Nowhere is this clearer than in New Hampshire, a key presidential battleground. The state’s Trump-infected political landscape looks even more treacherous in 2024 than it did in 2016. Not just because of the former president’s latest campaign, which is shaping up to be even nastier and more divisive than his first two, but also because of Mr. Sununu’s high-profile crusade to tank that campaign.
One of the nation’s most popular governors and one of his party’s most prominent Trump critics, Mr. Sununu has grown increasingly adamant that his party must move beyond the 45th president, and he has publicly pledged to work against Mr. Trump’s nomination. If Mr. Trump is the nominee in 2024, “Republicans will lose again. Just as we did in 2018, 2020 and 2022. This is indisputable, and I am not willing to let it happen without a fight,” Mr. Sununu wrote in The Washington Post last month.
This move may burnish Mr. Sununu’s independent rep nationwide. (He is seen as a future presidential player.) But it only complicates life for many down-ballot Republicans in the state. Especially ones, like Ms. Ayotte, who have a somewhat … troubled history with the fealty-obsessed Mr. Trump.

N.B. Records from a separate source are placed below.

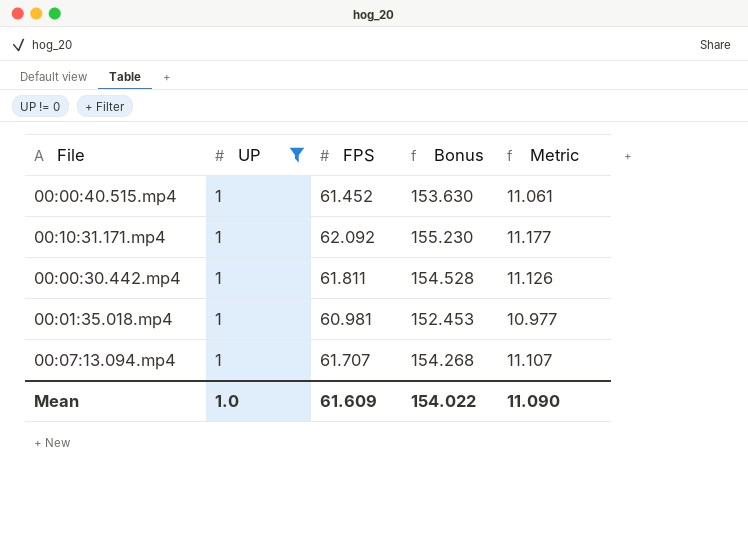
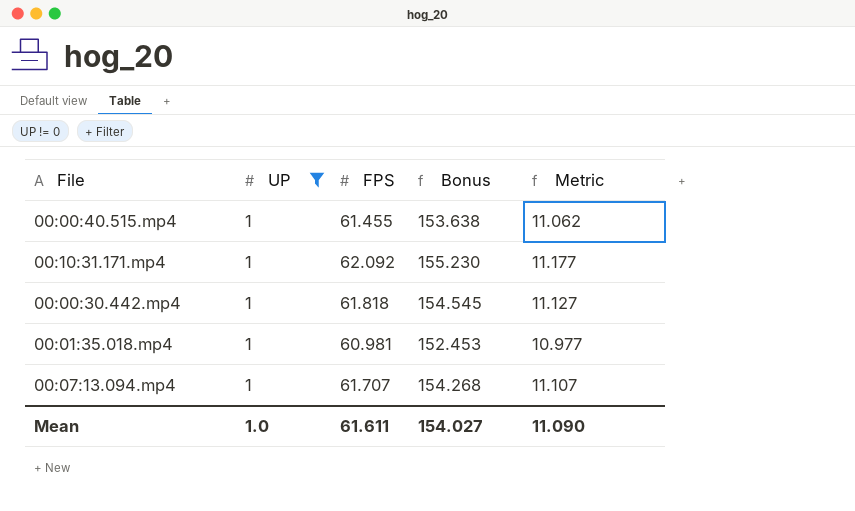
00:00:40.515.mp4 | FPS: 61.452 -> 61.455
00:00:40.515.mp4 | Bonus: 153.630 -> 153.638
00:00:40.515.mp4 | Metric: 11.061 -> 11.062
00:00:30.442.mp4 | FPS: 61.811 -> 61.818
00:00:30.442.mp4 | Bonus: 154.528 -> 154.545
00:00:30.442.mp4 | Metric: 11.126 -> 11.127
Mean | FPS: 61.609 -> 61.611
Mean | Bonus: 154.022 -> 154.027

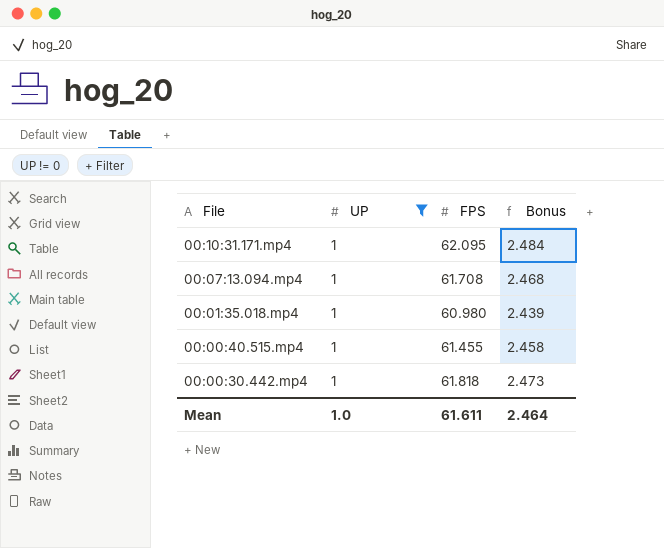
row order: none -> File descending
column Metric | formula: [FPS] * 0.18 -> none
column Bonus | formula: [FPS] * 2.5 -> [FPS] * 0.04
00:10:31.171.mp4 | FPS: 62.092 -> 62.095
00:07:13.094.mp4 | FPS: 61.707 -> 61.708
00:01:35.018.mp4 | FPS: 60.981 -> 60.980
Mean | Bonus: 154.027 -> 2.464

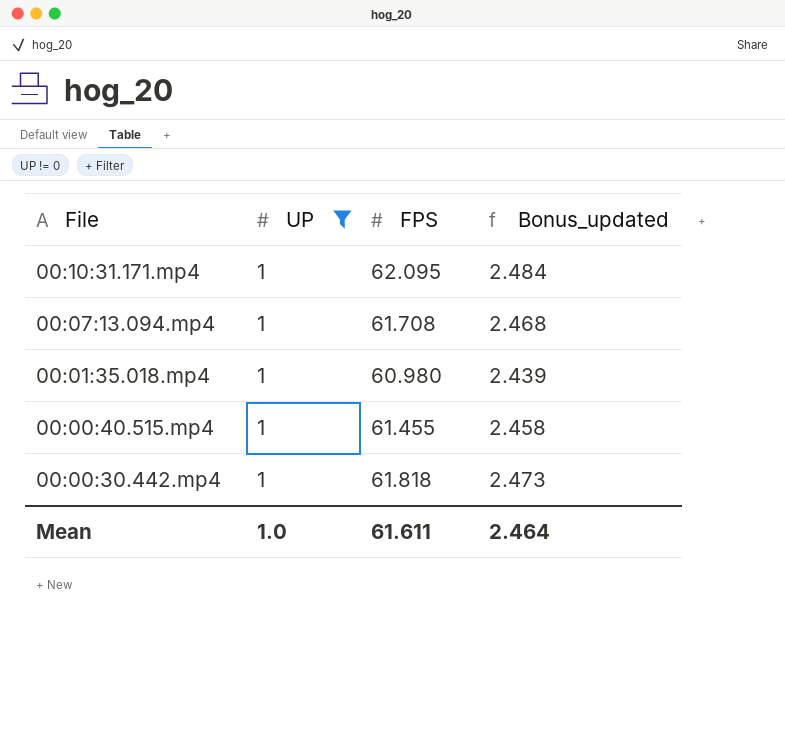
column name: Bonus -> Bonus_updated

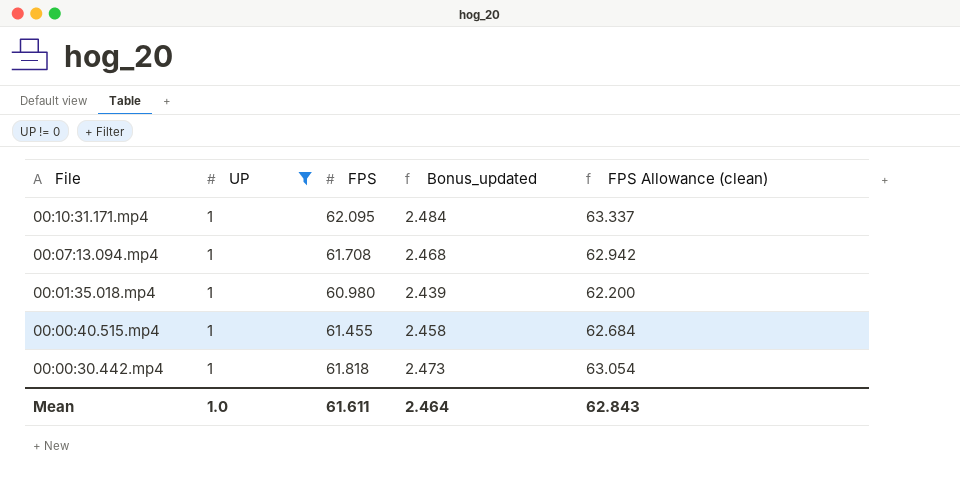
column FPS Allowance (clean) | formula: none -> [FPS] * 1.02

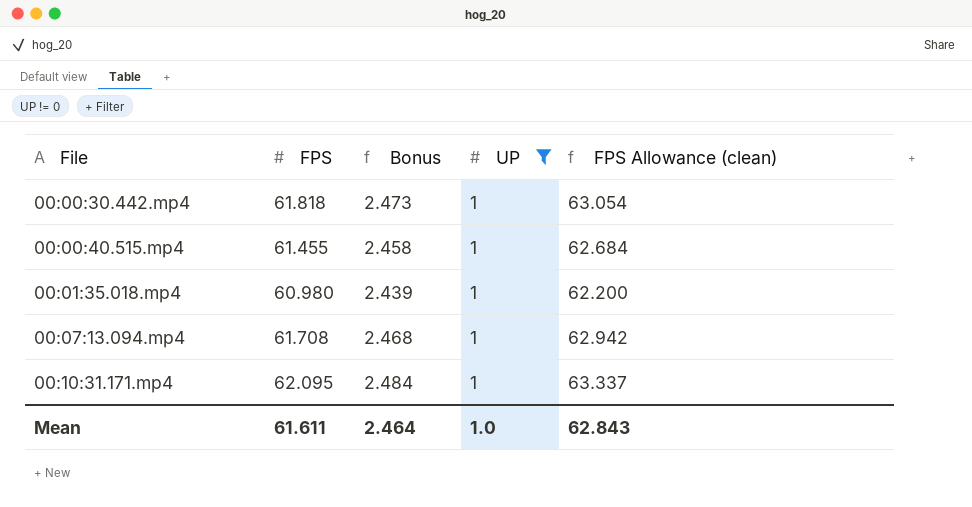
row order: File descending -> File ascending
column name: Bonus_updated -> Bonus
column UP | position: 2 -> 4

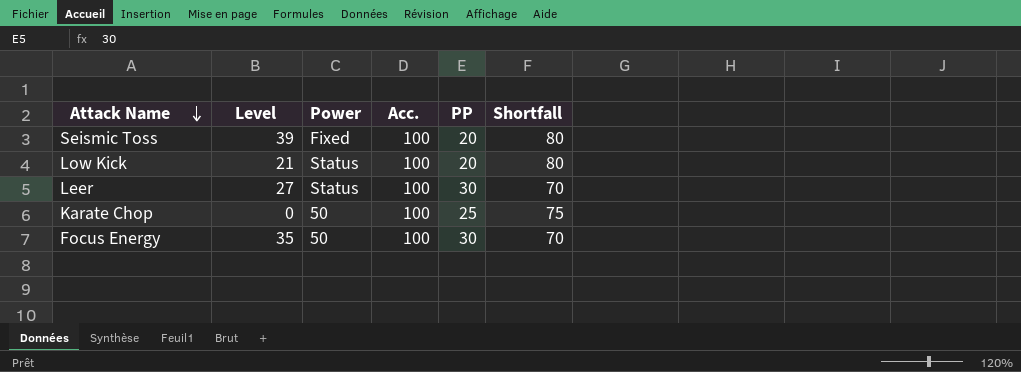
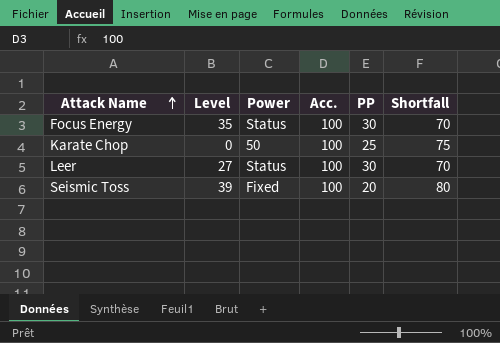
row order: Attack Name descending -> Attack Name ascending
row Low Kick: 21 | Status | 100 | 20 | 80 -> none
Focus Energy | Power: 50 -> Status

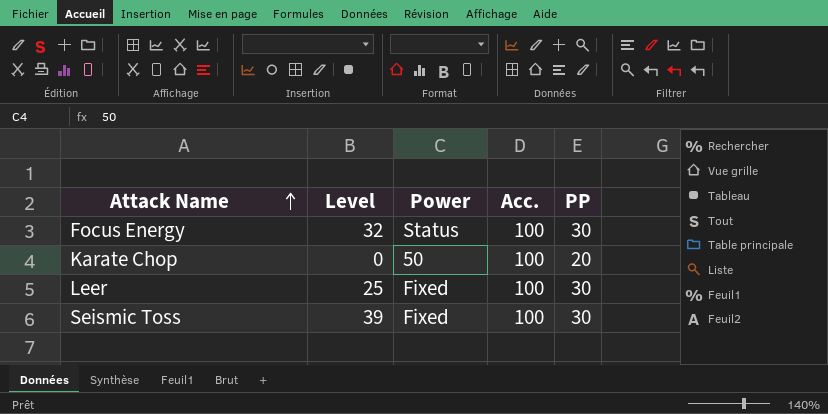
column Shortfall | formula: [Acc.] - [PP] -> none
Focus Energy | Level: 35 -> 32
Karate Chop | PP: 25 -> 20
Leer | Level: 27 -> 25
Leer | Power: Status -> Fixed
Seismic Toss | PP: 20 -> 30

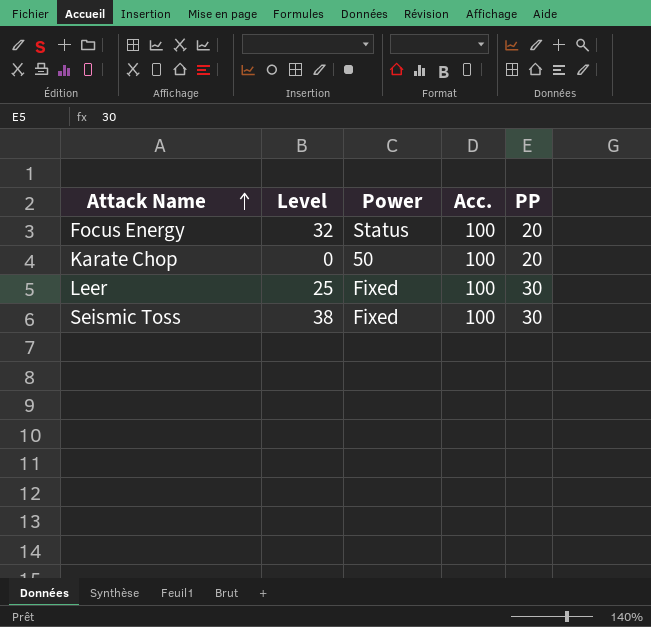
Focus Energy | PP: 30 -> 20
Seismic Toss | Level: 39 -> 38

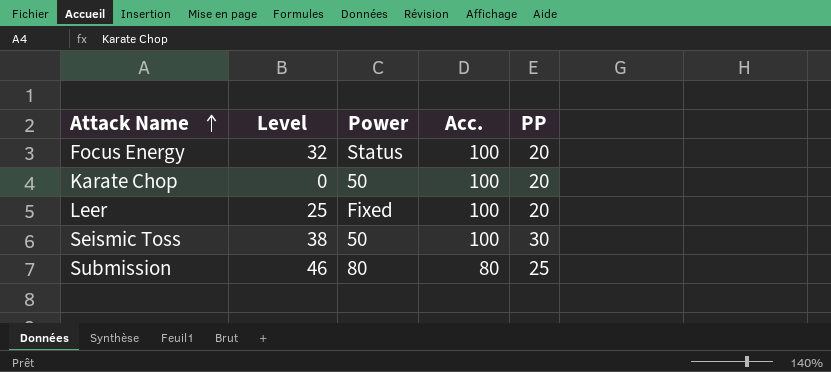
Leer | PP: 30 -> 20
Seismic Toss | Power: Fixed -> 50
row Submission: none -> 46 | 80 | 80 | 25

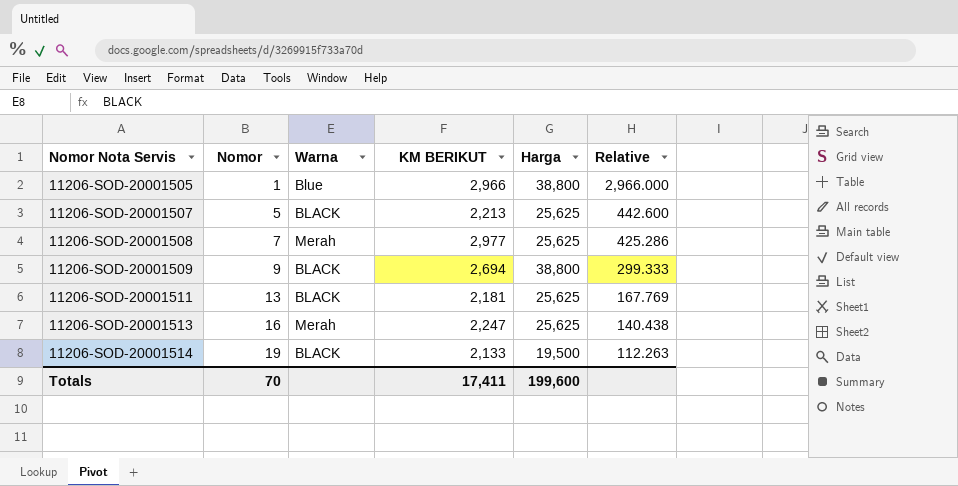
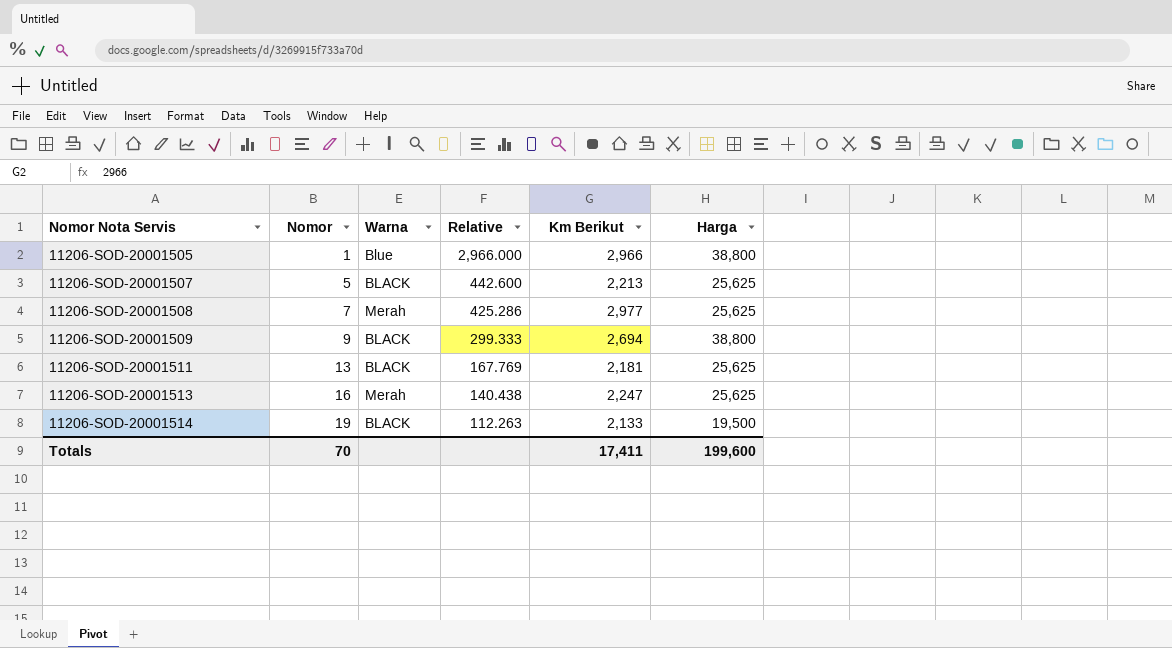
column Relative | position: 6 -> 4
column name: KM BERIKUT -> Km Berikut

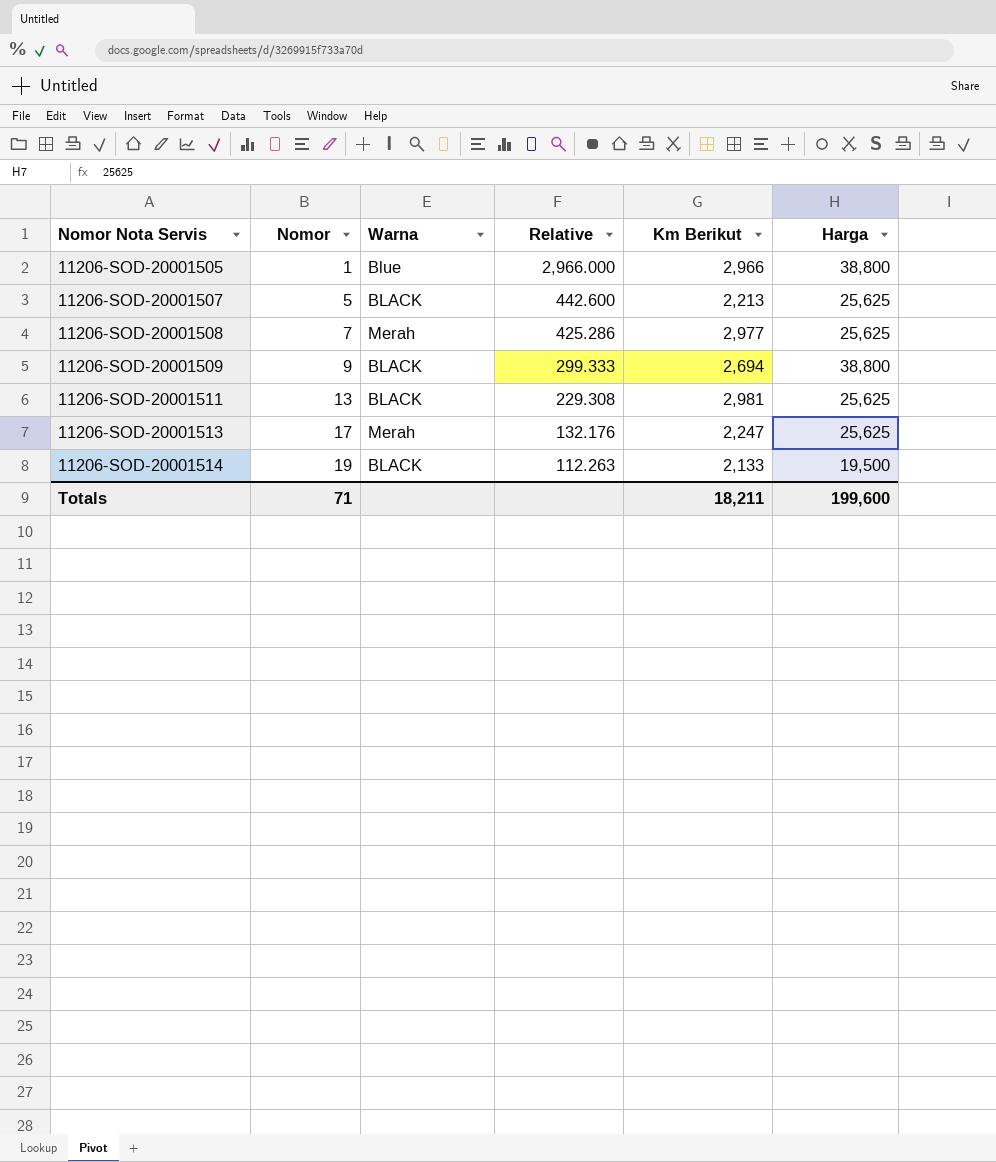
11206-SOD-20001511 | Relative: 167.769 -> 229.308
11206-SOD-20001511 | Km Berikut: 2,181 -> 2,981
11206-SOD-20001513 | Nomor: 16 -> 17
11206-SOD-20001513 | Relative: 140.438 -> 132.176
Totals | Nomor: 70 -> 71
Totals | Km Berikut: 17,411 -> 18,211

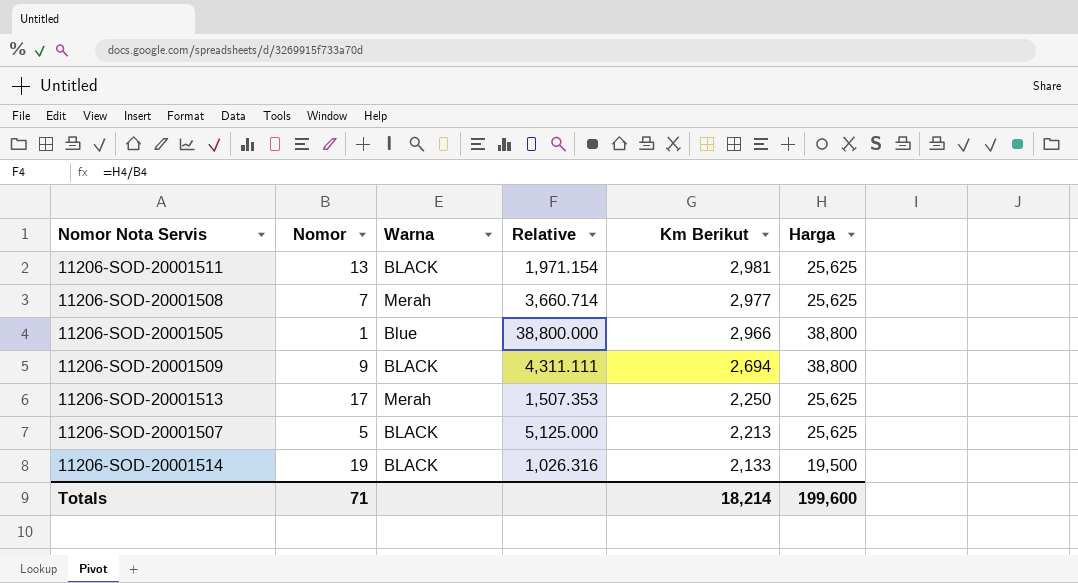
row order: Nomor Nota Servis ascending -> Km Berikut descending
column Relative | formula: [Km Berikut] / [Nomor] -> [Harga] / [Nomor]
11206-SOD-20001513 | Km Berikut: 2,247 -> 2,250
Totals | Km Berikut: 18,211 -> 18,214

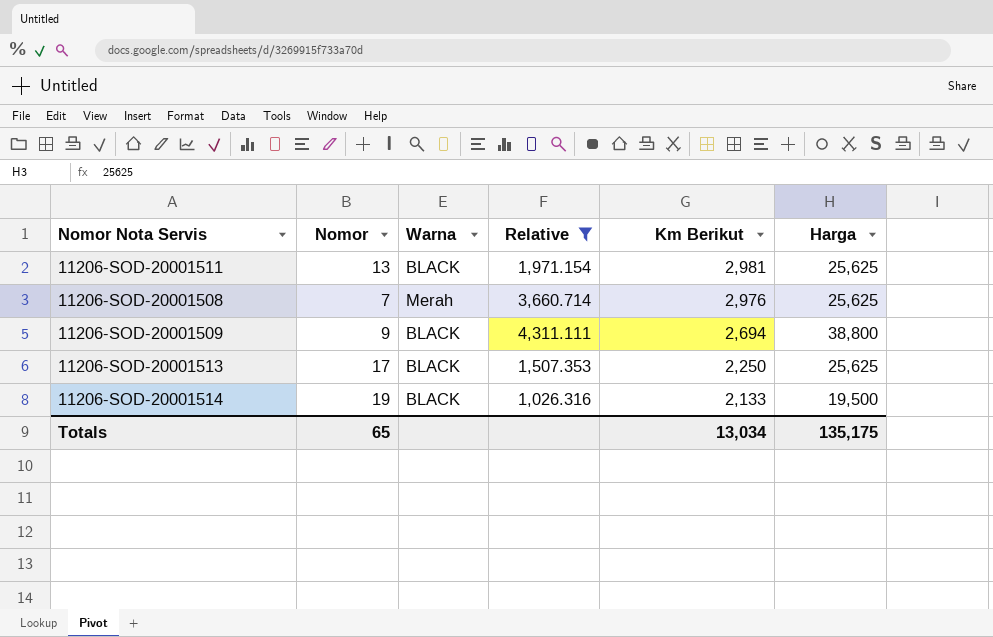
filter: none -> Relative <= 4,311.111
11206-SOD-20001508 | Km Berikut: 2,977 -> 2,976
11206-SOD-20001513 | Warna: Merah -> BLACK
Totals | Nomor: 71 -> 65
Totals | Km Berikut: 18,214 -> 13,034
Totals | Harga: 199,600 -> 135,175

For the G.O.P., the New Hampshire governor’s office is one of the shrinking number of outposts where a pragmatic, old-school breed of Republican leader has been able to thrive in the midst of the party’s MAGAfication. Republicans felt confident Mr. Sununu had the juice to win, no matter who topped the ticket next year. Any other Republican is a shakier bet for winning the independent and crossover votes needed to win statewide in New Hampshire. The governor’s departure is being talked about as yet another step in the party’s ideological constriction.
Although broadly popular, Mr. Sununu is not beloved in New Hampshire’s conservative circles. His anti-Trump mission will do nothing to improve this. “I think Sununu is trying to dance the same tightrope I am and a lot of us are: being very forceful about the fact that we need a new nominee and yet trying not to take too big of a dump on the former president,” said Jason Osborne, the Republican leader of the state House and one of Ms. Ayotte’s early endorsers.
Fancy footwork aside, the Trumpnunu rift is going to make it harder for the governor’s aspiring successors to avoid getting sucked into the Trump vortex — the dangers of which Ms. Ayotte knows too well. She is already trying to get out ahead of the issue, asserting that she will support whoever winds up the party’s standard-bearer.
“I do wonder whether she’s going to hold to that line of, ‘Hey, that’s between Sununu and Trump,’” said Dante Scala, a professor of political science at the University of New Hampshire. “She may be able to do that for some time.”
But as campaign season heats up, look for Ayotte et al. to be increasingly pressed to clarify their views on the whole mess. (Trust me: Intraparty feuding is catnip for political journalists.) Staying out of the muck will very likely require elaborate tap dancing on a tightrope while juggling hot potatoes.
The situation will be even thornier for whomever Mr. Sununu decides to endorse — which, at this point, is expected to be Ms. Ayotte. Sure, a popular governor’s nod in the race to succeed him will serve as a vote of confidence in the eyes of many. But it could also “fire up the conservative base even more” to undermine his pick, said Mike Dennehy, a G.O.P. strategist in the state. The territory is “more complicated than in 2016,” he asserted. And some think it would be best for the governor to delay endorsing until much later in the game.
All of this, mind you, is piled on top of Ms. Ayotte’s specific challenges as a candidate. (Pro-life in a pro-choice state post-Dobbs? Oof.) And the basic political disposition of New Hampshire. “In general, it has become a slightly uphill battle to beat Democrats,” observed Mr. Scala.